The paper by Han, Bandi, and Nohadani on “On Finite Adaptability in Two-Stage Distributionally Robust Optimization” studies finite adaptability with the goal to construct interpretable and easily implementable policies in the context of two-stage distributionally robust optimization problems. To achieve this, the set of uncertainty realizations needs to be partitioned. The authors show that an optimal partitioning can be accomplished via “translated orthants.” They then propose a nondecreasing orthant partitioning and binary approximation to obtain the corresponding “orthant-based policies” from a mixed-integer optimization problem of a moderate size.
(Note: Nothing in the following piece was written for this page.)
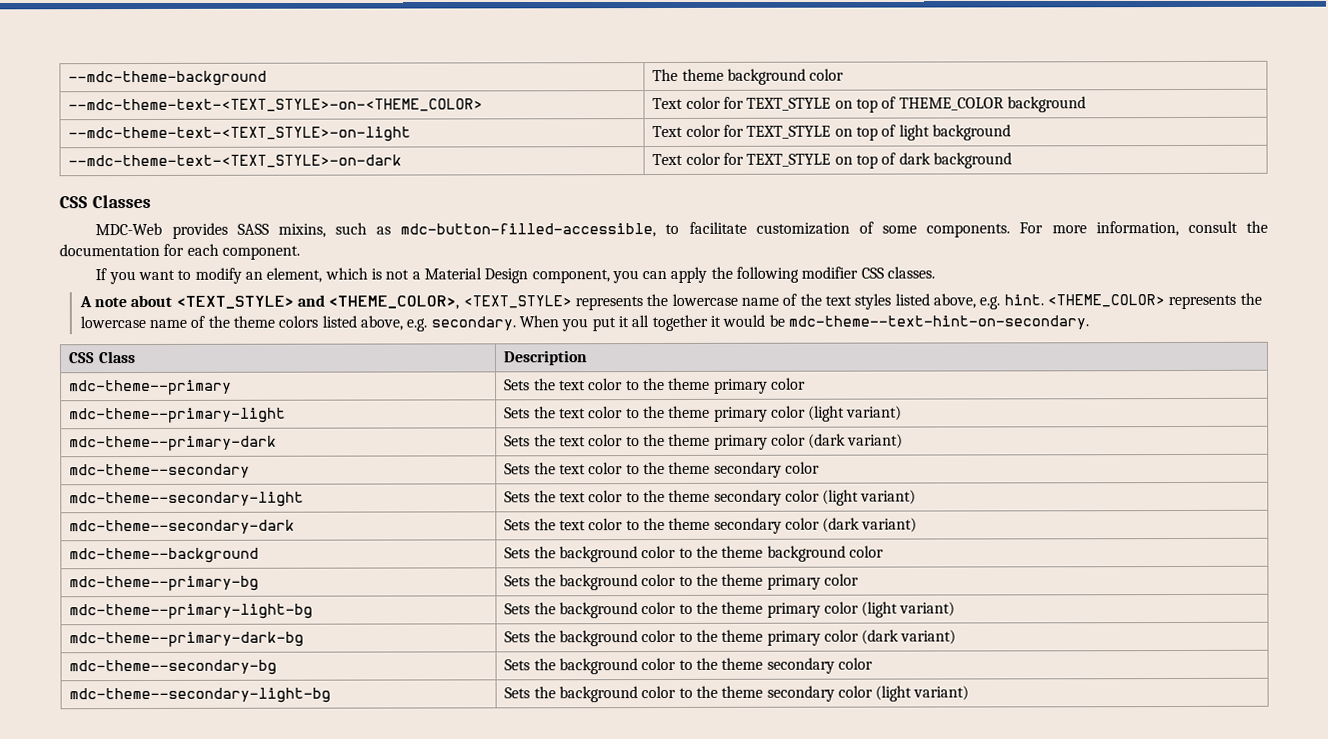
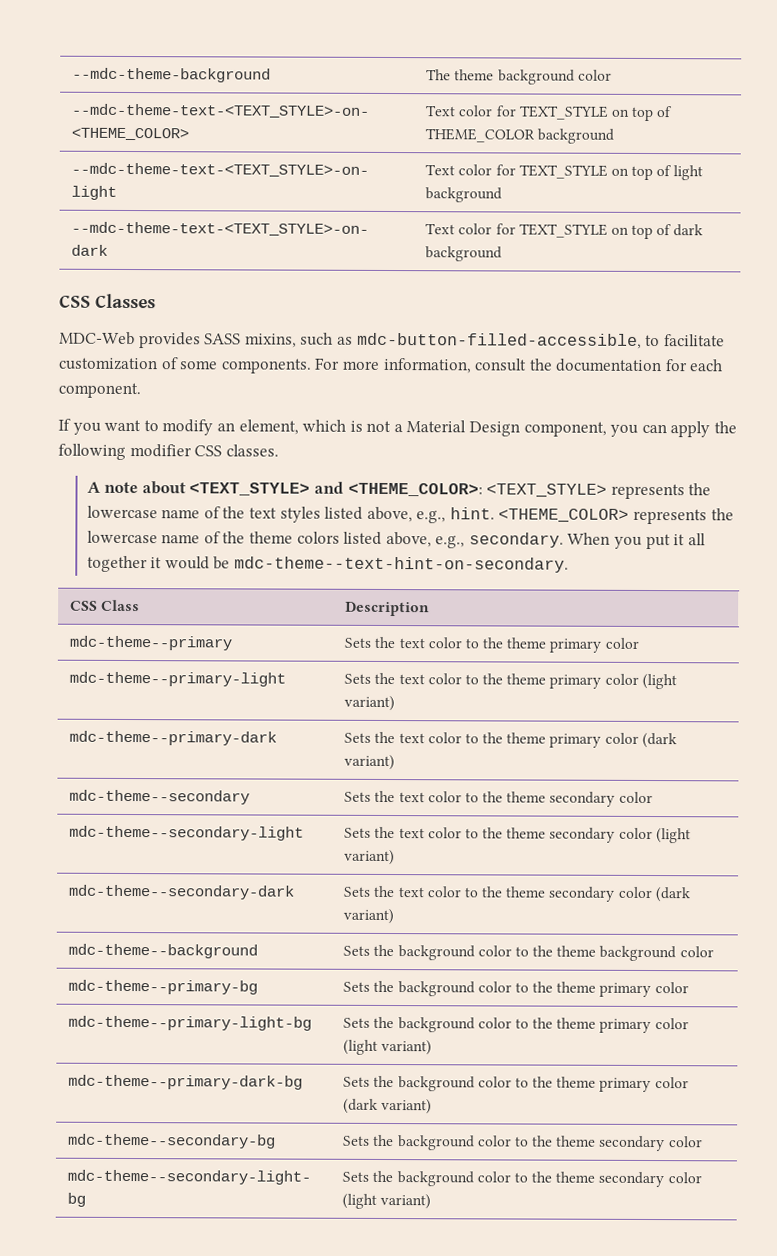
[328,295,460,310] <THEME_COLOR>, -> [347,482,483,497] <THEME_COLOR>:
[979,296,1001,310] e.g. -> [416,510,447,524] e.g.,
[406,318,428,332] e.g. -> [435,535,466,549] e.g.,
For these policies, they provide provable performance bounds, generalizing the existing bounds in the literature. For more general settings, they also propose optimization formulations to obtain posterior lower bounds that can serve to evaluate performance. Two numerical experiments support these findings. A joint inventory-routing problem highlights the practical applicability for large-sized instances with mixed-integer recourse. A case study from a pharmacy retailer demonstrates that the orthant-based policies are less sensitive to cost parameters than optimal solutions, enabling these policies to outperform comparable methods when the realized cost ratio deviates from its nominal value.